Comme vous le savez, le cryptojacking est une nouvelle forme de menace pour la cybersécurité et la protection des données personnelles. Face à la montée en puissance de ce phénomène, Bitdefender, l’un des célèbres éditeurs de solutions antivirus, s’est intéressé durant ces six derniers mois (de septembre 2017 à février 2018) à l’évolution des mineurs de cryptomonnaies. Les résultats découlant de cette étude montrent comment les attaquants sont aujourd’hui passés des ransomwares aux mineurs de monnaies, cela dans l’optique de générer des revenus plus importants. Bitfinder, à travers cette étude, s’est également intéressé à la manière dont cette tendance affectera très bientôt les centres de données (datacenters) ainsi que les infrastructures cloud, ce qui se traduira par des conséquences relativement lourdes pour les entreprises qui régleront des factures assez importantes.

En effet, plus la quantité de cryptomonnaies extraite est importante, plus le processus devient gourmand en ressources. Cette situation, à en croire Bitdefender, ne serait donc pas favorable aux cybercriminels, car cela les empêche de cibler et de contrôler des groupes d’utilisateurs individuels. Face à ce problème, Bitdefender soutient que les grands centres de données (datacenters) et les infrastructures cloud devraient donc être les prochains sur la liste, cela puisque leur puissance de calcul élastique permet aux cybercriminels de créer et de contrôler virtuellement d’immenses fermes d’extraction sans payer la moindre facture.

« Les datacenters permettent généralement aux entreprises d’adapter et développer leurs activités en les laissant optimiser leurs coûts et leurs ressources informatiques en fonction de leurs besoins immédiats. Toutefois, si les infrastructures virtuelles sont compromises et que les administrateurs cloud perdent leurs données d’authentification en raison d’attaques par recherche, d’attaques d’ingénierie sociale ou de failles de sécurité non corrigées, les cybercriminels prennent le contrôle. Partant de là, il leur suffit de faire tourner des instances virtuelles véreuses, puissantes et gourmandes en ressources sur lesquelles a été préinstallé un malware d’extraction de cryptomonnaies », déclare Bitdefender. Ce dernier ajoute que les pirates auront déjà extrait l’équivalent de plusieurs dizaines, voire de centaines de milliers de dollars en cryptomonnaies lorsque l’entreprise affectée sera tenue de régler la facture de services/d’électricité , et cela résulte du fait que la détection d’hôtes virtuels véreux peut souvent prendre plusieurs semaines – voire se produire au moment de l’arrivée de la facture.

Poursuivant son argumentaire, l’éditeur de solutions antivirus en l’occurrence Bitdefender soutient, comme cela a été prouvé par les récents événements, que l’exploitation de la vulnérabilité EternalBlue pour infecter des serveurs Windows ne représente qu’une façon parmi d’autres pour les cybercriminels d’accéder rapidement à d’importantes ressources de calcul.
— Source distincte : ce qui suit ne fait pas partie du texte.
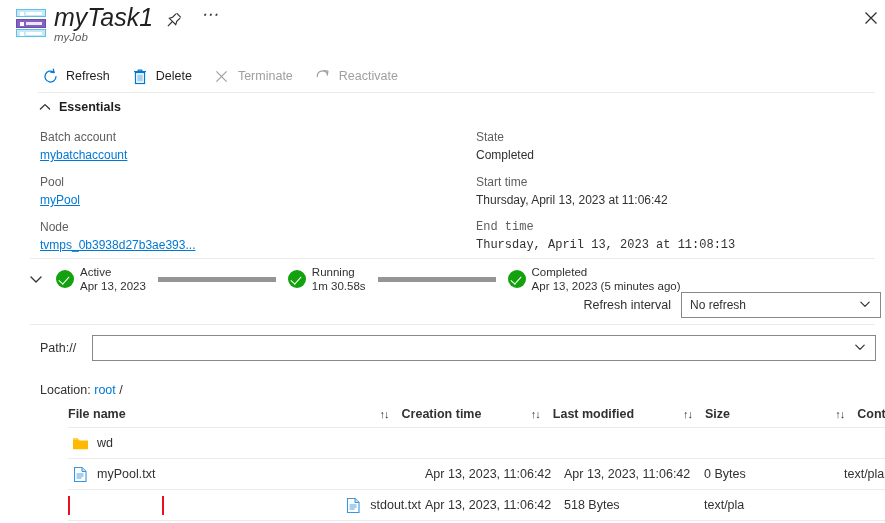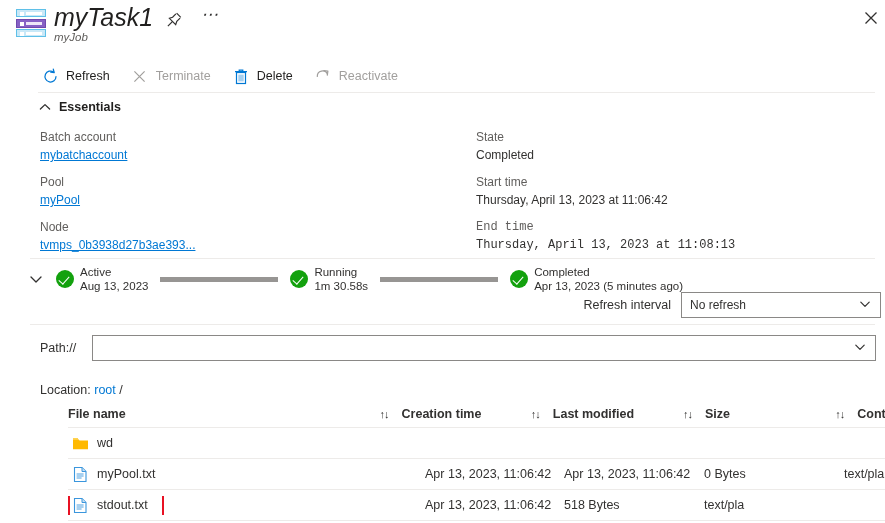"Terminate" div.cmd { order: before "Delete" -> after "Delete" }
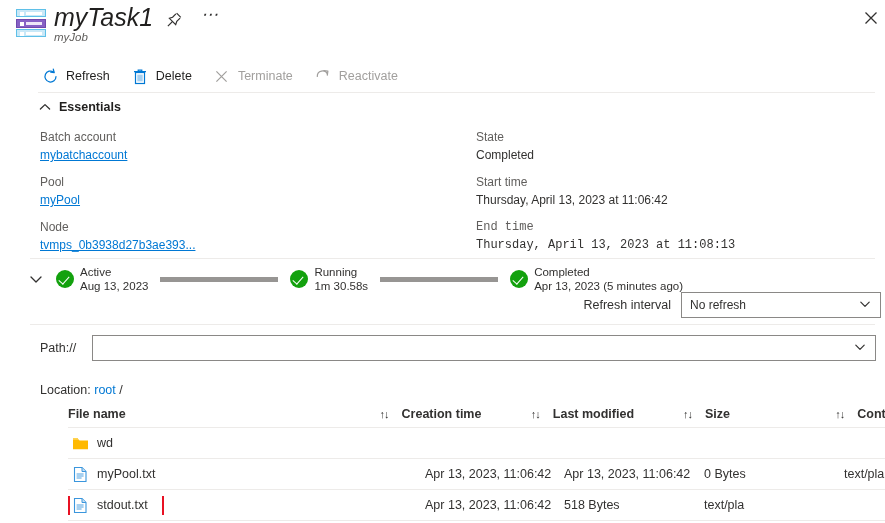"Aug 13, 2023" span.t2 { text: Aug -> Apr }
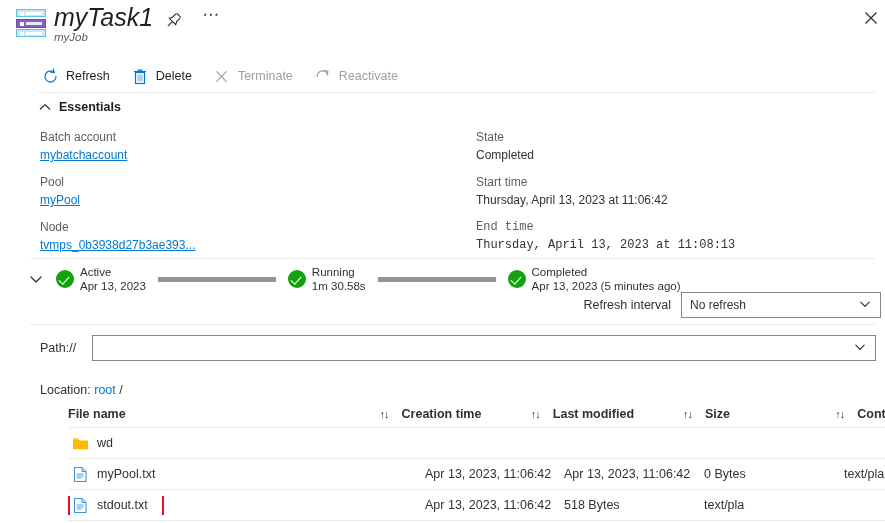"stdout.txt" div.td { justify-content: none -> flex-end }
Rappelons qu’EternalBue est un exploit basé sur une faille dans le protocole Server Message Block (SMB) utilisé pour le partage de ressources (fichiers et imprimantes) sur des réseaux locaux avec des PC sous Windows.
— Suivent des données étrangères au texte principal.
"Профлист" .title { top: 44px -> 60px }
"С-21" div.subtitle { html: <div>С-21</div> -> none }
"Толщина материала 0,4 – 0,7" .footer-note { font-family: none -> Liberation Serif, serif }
Selon les experts en sécurité de Bitdefender, les exploits en cascade et les outils de persistance œuvrent ensemble à la compromission des serveurs et se propagent automatiquement sur les réseaux, permettant ainsi aux auteurs de menaces d’implanter un logiciel d’extraction et d’exploiter la puissance de calcul du cloud. Pour ces experts, les nouvelles attaques de cryptojacking sont aujourd’hui capables de mieux dissimuler leurs traces en limitant la pression exercée sur le CPU. « En exploitant PowerShell, des scripts ou des exploits avancés afin d’éviter la détection sur les endpoints, les attaquants peuvent exécuter efficacement un logiciel d’extraction directement au sein de la mémoire du serveur ciblé. Dans la mesure où une mise à jour de serveur est toujours un facteur déterminant pour une entreprise et dès lors que l’attaque ne fait pas tourner le CPU à pleine vitesse, il peut rester invisible pendant une très longue période ». Ces derniers ajoutent que les attaquants, qui ne manquent pas d’imagination, peuvent utiliser n’importe quelle technique d’attaque, que ce soit côté client ou côté serveur, pour déployer leur charge utile et commencer l’extraction en détournant les ressources informatiques d’une entreprise.